|
The Doha Failure is a Victory for the Sovereign
The failure of the Doha World Trade Organization talks is a victory for the people of all countries.
The past has seen a tendency of nations to give up their sovereignty to some unaccountable organizations or contractual agreement frameworks. The EU, IMF, NATO or the WTO are example for such. These organizations restrict the ability of future national governments to change basic national policies. With the rise of such constructs it did not matter anymore how people voted because basic elements of economic and security policies had been given away to some anonymous plutocracy and could only be changed by paying an ever increasing price.
The failure of the Doha talks may well be the long needed turnaround of this trend.
It does not matter who is to blame for these failures. The WaPo editors predictably blame China, the developing countries blame the U.S. and EU and their huge farm subsidies.
The developed countries insist on heavily subsidizing their own agriculture sectors. The $307 billion farm bill which passed the Senate in May is bigger than the GDP of most countries.
Afraid of mass imports of hugely subsidized goods from the U.S. and EU, developing countries insisted on their right to put tariffs on these and to protect their local long term food sources from economic ruin. The rich countries tried to deny that right to the poor even while they insisted on subsidizing their exports.

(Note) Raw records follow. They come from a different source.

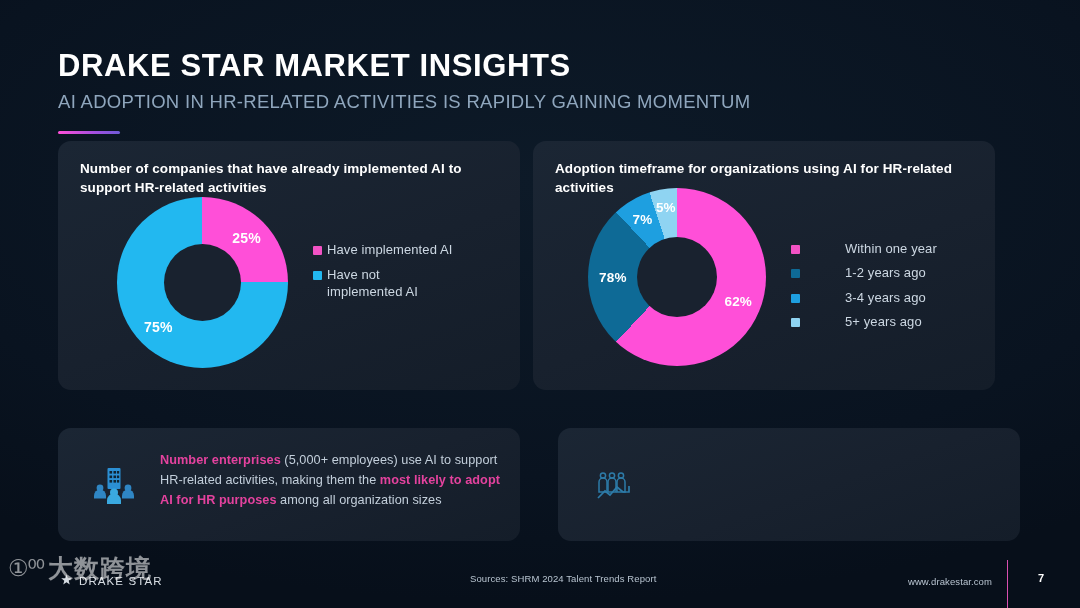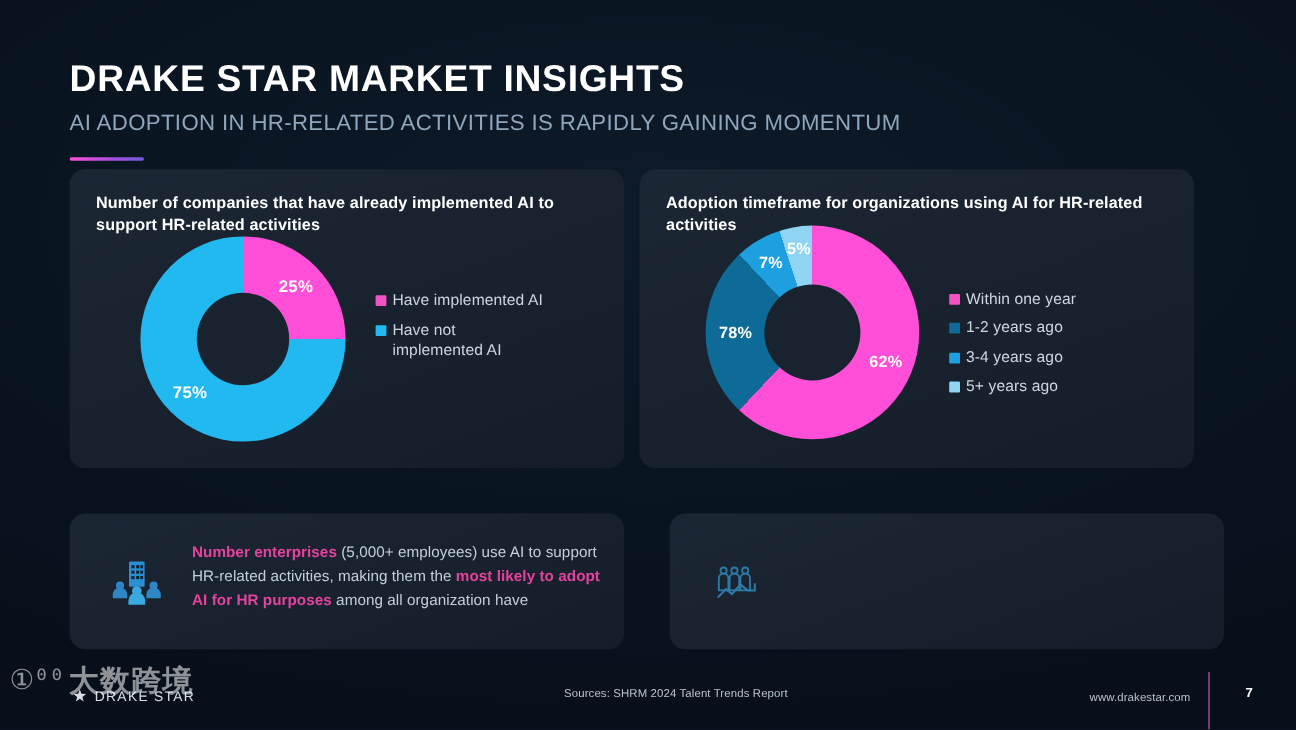"Within one year" #legend-2 .legend-item { gap: none -> 40px }
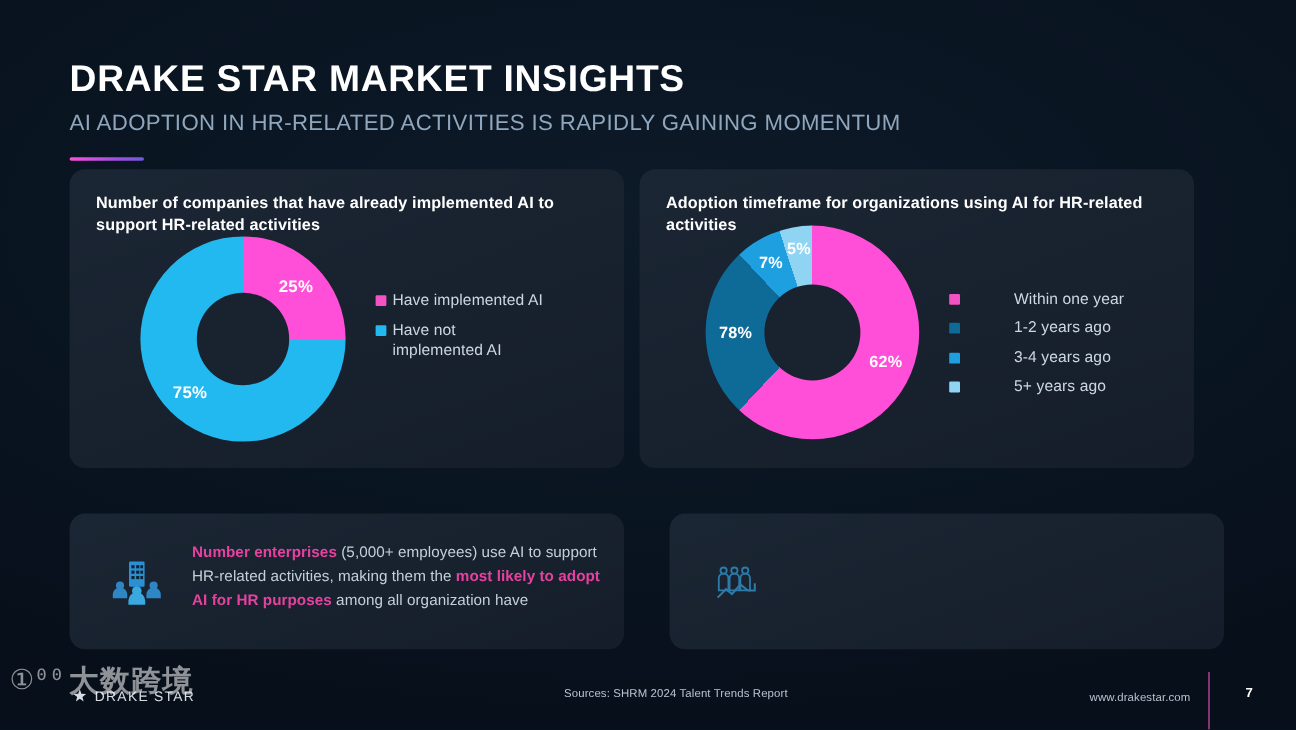"among all organization have" span { text: have -> sizes }
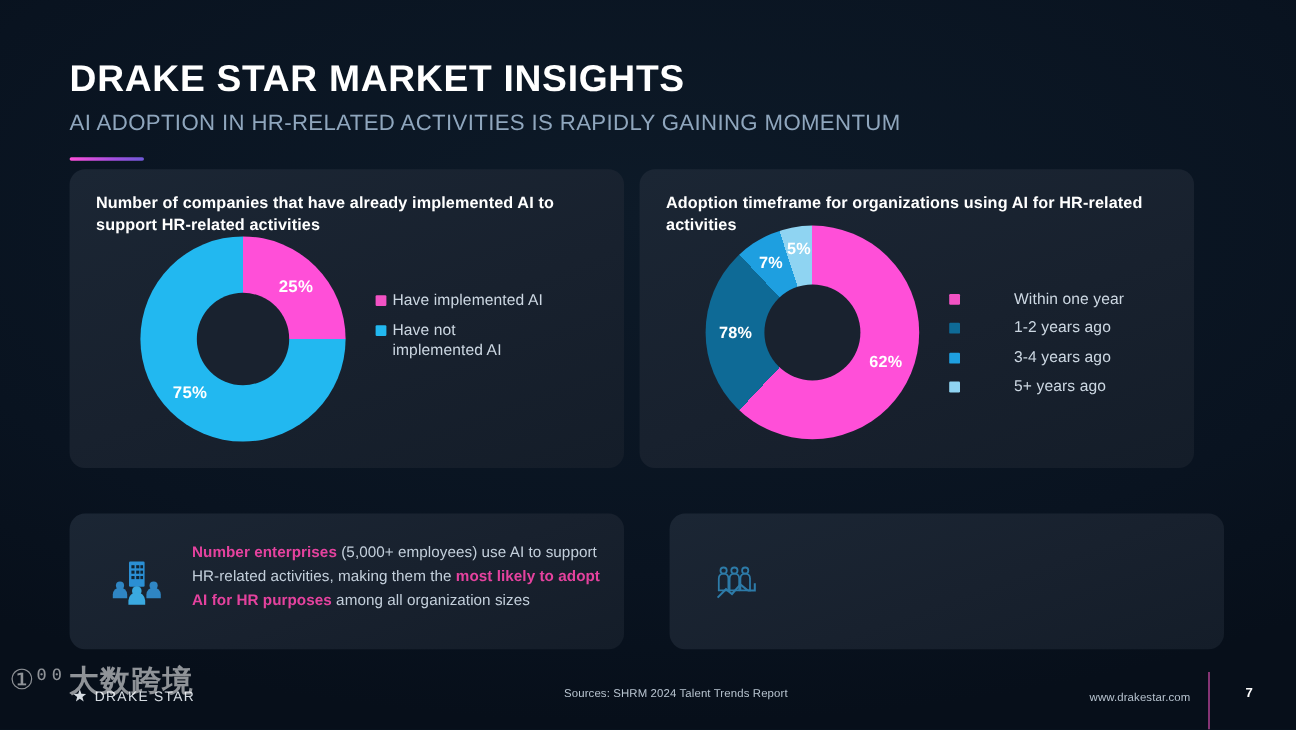"①⁰⁰" .wm-mark { font-family: Liberation Mono, monospace -> none }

The real issue at stake here was the responsibility of a nation to provide for its people. That duty includes their security in a wide sense. Any nation is obliged to take care that it can feed its people from its own soil.
The failure of the Doha talks reaffirms this responsibility. The ability to adopt national policies on food production stays with the local people. Everyone who believes in real democracy should welcome this event. It is a win for the sovereigns of the world – its people.
Yeah B is right… and Lamy looked really dead on his vacillating feet. Here, there have been NO demonstrations (afaik; if there were any they were invisible, I even passed by right in front) as if the usual WTO protesting crowds knew that the negotiations would fail? Or, the meeting was somehow not considered an important venue (though it was)? I talked to an old marxist friend, what, he said, no, demos, no and nothing more.
The problem as I see it is double, and related, one, these are merchants haggling in the marketplace, in a sort of unconnected parallel universe (feeding ppl is not really their concern, international or global matters are boiled down quarrels about tariffs on bananas, which is not illegitimate at all but perhaps beside the point and stupendously symbolic) two, and this a pet peeve of mine, the method of negotiation.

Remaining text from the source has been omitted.